Here are the tests I have done:

1. When I start up the truck and begin DRIVING and come to STOP sign SLOWLY, the engine will begin to SPUTTER at the end of DECELERATION. If I sit at the stop, it will work itself out and run smooth after about 10 seconds. (Only happens during the first 2 minutes of driving then the problem goes away.)

2. When I start up the truck and begin DRIVING and come to a STOP sign QUICKLY, the engine will STALL out at the end of DECELERATION. If I try to start it back up, it won´t turn over until about 10 seconds later. Then it runs kind of rough then smooths out again.(Only happens during the first 2 minutes of driving then the problem goes away.)

3. When I start up the truck and begin DRIVING and push in the CLUTCH and coast then come to a STOP sign QUICKLY, the engine will stall out. If I try to start it back up, it won´t turn over until about 10 seconds later. Then it runs kind of rough then smooths out again.(Only happens during the first 2 minutes of driving then the problem goes away.)

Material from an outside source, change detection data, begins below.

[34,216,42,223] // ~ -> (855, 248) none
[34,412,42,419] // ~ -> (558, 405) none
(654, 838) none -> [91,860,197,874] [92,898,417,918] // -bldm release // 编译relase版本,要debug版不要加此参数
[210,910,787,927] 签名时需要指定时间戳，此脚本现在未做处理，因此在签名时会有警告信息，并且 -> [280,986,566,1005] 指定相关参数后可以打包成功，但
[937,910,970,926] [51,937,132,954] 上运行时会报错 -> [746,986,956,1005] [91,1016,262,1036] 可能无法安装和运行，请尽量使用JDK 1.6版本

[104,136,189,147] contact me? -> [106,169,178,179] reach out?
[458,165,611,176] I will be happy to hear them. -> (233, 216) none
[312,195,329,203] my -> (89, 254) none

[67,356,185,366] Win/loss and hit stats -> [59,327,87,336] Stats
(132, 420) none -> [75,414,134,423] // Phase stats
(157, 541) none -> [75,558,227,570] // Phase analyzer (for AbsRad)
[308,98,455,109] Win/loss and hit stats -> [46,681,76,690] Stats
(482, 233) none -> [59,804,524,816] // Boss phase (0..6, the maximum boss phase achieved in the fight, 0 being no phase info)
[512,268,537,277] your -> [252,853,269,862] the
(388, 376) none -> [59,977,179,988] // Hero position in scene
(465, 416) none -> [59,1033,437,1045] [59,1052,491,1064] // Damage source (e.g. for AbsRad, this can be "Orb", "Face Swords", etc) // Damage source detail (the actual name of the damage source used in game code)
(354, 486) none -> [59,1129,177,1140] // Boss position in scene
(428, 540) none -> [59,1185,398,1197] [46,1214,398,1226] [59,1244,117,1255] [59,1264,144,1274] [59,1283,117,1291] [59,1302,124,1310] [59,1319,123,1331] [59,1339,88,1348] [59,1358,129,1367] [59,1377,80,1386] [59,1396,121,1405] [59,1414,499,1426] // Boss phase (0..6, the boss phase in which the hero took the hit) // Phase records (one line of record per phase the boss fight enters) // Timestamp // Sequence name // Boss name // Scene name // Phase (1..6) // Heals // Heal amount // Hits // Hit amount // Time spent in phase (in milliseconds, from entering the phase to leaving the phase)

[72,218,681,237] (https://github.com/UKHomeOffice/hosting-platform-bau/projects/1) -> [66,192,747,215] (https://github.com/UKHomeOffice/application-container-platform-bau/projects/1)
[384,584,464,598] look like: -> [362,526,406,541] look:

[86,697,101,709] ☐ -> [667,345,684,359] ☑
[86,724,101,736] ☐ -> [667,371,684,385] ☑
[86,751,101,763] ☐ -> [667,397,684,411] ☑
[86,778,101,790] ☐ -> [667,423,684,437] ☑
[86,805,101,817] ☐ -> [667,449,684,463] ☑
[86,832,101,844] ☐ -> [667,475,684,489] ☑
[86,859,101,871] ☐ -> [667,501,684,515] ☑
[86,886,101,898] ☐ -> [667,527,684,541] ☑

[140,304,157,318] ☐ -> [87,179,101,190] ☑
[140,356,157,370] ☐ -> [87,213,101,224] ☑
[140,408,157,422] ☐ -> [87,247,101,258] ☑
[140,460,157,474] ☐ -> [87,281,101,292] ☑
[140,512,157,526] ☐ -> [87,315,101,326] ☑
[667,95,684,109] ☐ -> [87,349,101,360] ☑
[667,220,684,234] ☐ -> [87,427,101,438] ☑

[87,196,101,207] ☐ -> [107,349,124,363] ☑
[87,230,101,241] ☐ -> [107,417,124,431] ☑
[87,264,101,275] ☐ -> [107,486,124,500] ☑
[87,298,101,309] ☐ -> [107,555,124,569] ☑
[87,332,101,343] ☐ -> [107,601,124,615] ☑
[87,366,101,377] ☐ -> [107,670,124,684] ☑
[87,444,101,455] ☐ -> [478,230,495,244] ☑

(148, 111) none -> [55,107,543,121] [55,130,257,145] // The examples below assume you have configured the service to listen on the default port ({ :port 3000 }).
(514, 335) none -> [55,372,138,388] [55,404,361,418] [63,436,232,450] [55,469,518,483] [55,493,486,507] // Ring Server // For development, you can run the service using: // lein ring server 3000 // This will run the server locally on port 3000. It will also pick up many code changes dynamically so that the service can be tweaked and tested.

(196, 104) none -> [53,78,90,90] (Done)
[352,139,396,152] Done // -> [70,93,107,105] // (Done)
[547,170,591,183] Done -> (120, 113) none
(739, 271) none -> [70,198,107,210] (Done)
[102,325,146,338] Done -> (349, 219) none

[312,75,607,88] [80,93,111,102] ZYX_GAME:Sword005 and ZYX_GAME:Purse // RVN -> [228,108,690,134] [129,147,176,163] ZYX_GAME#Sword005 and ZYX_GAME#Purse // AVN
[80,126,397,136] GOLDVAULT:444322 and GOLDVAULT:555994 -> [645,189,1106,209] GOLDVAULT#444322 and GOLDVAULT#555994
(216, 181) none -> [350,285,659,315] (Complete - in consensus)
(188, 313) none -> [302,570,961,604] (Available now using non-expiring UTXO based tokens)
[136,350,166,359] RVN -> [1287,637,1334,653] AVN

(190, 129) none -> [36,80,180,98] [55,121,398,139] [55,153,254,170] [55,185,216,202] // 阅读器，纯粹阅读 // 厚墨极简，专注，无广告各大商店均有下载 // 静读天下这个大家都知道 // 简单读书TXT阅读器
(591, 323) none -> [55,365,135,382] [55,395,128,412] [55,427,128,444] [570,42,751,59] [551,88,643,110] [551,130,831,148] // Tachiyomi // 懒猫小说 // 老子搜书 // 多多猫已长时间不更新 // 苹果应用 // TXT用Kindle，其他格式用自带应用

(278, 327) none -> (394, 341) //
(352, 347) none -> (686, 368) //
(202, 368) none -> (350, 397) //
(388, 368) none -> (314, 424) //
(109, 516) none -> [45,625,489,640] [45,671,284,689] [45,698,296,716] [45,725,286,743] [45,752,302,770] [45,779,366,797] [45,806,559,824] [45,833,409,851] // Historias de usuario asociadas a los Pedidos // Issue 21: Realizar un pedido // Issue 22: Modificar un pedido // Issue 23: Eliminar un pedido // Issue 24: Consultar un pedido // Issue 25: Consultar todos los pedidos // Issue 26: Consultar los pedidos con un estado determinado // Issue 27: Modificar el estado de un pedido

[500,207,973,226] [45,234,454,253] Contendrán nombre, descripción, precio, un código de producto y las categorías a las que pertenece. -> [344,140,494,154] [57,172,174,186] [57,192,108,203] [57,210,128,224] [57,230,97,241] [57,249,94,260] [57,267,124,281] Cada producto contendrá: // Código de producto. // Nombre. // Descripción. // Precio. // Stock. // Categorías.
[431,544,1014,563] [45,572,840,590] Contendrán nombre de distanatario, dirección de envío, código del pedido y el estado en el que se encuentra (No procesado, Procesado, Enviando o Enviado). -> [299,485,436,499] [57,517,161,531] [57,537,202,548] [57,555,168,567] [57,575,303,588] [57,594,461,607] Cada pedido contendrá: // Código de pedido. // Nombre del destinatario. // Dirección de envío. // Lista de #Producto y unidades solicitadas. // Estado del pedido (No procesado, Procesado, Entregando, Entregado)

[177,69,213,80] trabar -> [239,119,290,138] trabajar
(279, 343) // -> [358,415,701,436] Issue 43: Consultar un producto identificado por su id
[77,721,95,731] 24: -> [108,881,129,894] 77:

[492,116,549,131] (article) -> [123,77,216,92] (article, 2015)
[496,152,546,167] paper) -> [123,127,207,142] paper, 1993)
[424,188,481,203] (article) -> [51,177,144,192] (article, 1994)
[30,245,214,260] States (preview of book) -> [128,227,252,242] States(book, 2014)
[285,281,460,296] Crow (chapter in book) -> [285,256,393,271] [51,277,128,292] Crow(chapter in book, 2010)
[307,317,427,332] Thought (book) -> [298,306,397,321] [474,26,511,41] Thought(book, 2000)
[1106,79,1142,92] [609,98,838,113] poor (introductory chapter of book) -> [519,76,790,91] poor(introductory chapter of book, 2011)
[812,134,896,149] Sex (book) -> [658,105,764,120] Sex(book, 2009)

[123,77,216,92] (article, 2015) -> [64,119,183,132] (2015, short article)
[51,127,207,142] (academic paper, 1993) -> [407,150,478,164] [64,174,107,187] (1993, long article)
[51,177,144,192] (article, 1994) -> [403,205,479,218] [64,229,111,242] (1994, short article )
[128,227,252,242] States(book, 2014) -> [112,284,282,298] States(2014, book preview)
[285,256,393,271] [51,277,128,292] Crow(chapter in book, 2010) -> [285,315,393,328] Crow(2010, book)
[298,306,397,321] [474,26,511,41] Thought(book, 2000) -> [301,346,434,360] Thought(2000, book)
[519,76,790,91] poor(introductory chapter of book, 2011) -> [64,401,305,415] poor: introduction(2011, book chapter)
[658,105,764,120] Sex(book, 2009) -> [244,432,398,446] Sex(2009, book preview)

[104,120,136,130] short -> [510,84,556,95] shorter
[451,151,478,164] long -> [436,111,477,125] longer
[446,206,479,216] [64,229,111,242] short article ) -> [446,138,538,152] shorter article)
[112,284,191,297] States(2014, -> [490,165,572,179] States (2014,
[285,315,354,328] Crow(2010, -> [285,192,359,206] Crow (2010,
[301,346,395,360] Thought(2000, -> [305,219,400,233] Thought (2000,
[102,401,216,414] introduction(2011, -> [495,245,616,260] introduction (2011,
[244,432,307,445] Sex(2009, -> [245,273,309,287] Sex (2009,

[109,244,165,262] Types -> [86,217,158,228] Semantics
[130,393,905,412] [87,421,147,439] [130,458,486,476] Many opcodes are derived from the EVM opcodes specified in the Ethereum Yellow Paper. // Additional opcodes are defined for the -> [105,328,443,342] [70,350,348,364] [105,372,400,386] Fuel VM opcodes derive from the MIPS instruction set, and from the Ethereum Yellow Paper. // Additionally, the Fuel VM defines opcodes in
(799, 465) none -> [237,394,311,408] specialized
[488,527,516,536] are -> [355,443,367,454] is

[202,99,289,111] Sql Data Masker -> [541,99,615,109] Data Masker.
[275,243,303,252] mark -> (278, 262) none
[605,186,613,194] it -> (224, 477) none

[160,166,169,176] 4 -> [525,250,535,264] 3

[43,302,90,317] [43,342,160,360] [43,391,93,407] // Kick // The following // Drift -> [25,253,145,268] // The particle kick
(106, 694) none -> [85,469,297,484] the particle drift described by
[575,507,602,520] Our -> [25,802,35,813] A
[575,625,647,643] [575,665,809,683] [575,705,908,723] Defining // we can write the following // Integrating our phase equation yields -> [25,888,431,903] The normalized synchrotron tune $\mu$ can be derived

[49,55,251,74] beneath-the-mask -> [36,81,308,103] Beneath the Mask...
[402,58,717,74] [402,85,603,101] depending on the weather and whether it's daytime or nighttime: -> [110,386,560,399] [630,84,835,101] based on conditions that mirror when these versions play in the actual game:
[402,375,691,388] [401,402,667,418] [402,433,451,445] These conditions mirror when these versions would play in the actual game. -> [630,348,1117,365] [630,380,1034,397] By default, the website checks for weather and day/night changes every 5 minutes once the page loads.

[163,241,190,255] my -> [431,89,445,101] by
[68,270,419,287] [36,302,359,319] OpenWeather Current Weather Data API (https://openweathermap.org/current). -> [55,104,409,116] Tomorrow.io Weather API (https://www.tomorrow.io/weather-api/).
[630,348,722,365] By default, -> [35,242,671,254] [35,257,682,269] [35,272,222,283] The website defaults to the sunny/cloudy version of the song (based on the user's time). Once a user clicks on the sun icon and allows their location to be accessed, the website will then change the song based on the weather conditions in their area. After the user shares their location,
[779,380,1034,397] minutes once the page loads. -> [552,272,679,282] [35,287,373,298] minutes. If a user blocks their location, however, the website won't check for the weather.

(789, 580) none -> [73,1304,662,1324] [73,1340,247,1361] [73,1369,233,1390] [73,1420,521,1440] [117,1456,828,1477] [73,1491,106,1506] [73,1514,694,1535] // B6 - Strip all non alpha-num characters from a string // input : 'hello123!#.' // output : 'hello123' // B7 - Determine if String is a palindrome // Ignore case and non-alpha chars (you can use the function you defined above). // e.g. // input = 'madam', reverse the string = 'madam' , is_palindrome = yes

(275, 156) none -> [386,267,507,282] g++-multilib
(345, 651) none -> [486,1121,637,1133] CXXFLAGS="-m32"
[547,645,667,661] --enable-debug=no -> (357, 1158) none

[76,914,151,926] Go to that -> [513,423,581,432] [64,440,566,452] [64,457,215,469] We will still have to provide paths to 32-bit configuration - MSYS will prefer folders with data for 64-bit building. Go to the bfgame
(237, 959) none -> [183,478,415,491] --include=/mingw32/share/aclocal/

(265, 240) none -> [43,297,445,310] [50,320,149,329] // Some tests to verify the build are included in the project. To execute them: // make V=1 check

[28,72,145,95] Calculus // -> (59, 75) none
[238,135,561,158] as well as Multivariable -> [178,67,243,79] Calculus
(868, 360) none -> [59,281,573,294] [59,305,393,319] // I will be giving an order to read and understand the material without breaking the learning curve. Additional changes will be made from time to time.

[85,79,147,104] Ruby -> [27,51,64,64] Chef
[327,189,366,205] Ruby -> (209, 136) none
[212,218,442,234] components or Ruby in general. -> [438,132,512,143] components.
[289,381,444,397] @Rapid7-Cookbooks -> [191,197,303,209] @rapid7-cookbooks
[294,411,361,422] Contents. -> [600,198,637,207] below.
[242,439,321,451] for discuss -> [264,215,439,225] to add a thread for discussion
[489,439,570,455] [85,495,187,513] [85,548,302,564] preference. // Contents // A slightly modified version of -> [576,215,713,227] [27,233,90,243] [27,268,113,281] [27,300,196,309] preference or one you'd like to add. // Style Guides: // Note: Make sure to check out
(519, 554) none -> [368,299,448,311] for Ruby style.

4. When I start up the truck and just let it IDLE IN PLACE it runs smooth, but when I accelerate it, it begins to sputter at the end of the DECELERATION. The HIGHER THE DECELERATION the more likely it will STALL out. Then I wait 10 seconds and start it back up to find it running rough for another 10 seconds and then its smooth again. (This was consistent and did not go away while TESTING this IN NEUTRAL.) (After this test, I drove it around the block and after 2 minutes of driving the symptoms went away back in neutral.)

(Note: Engine is less likely to sputter and stall if I use engine braking by down shifting and using the foot brake just at the very edge of the stop.)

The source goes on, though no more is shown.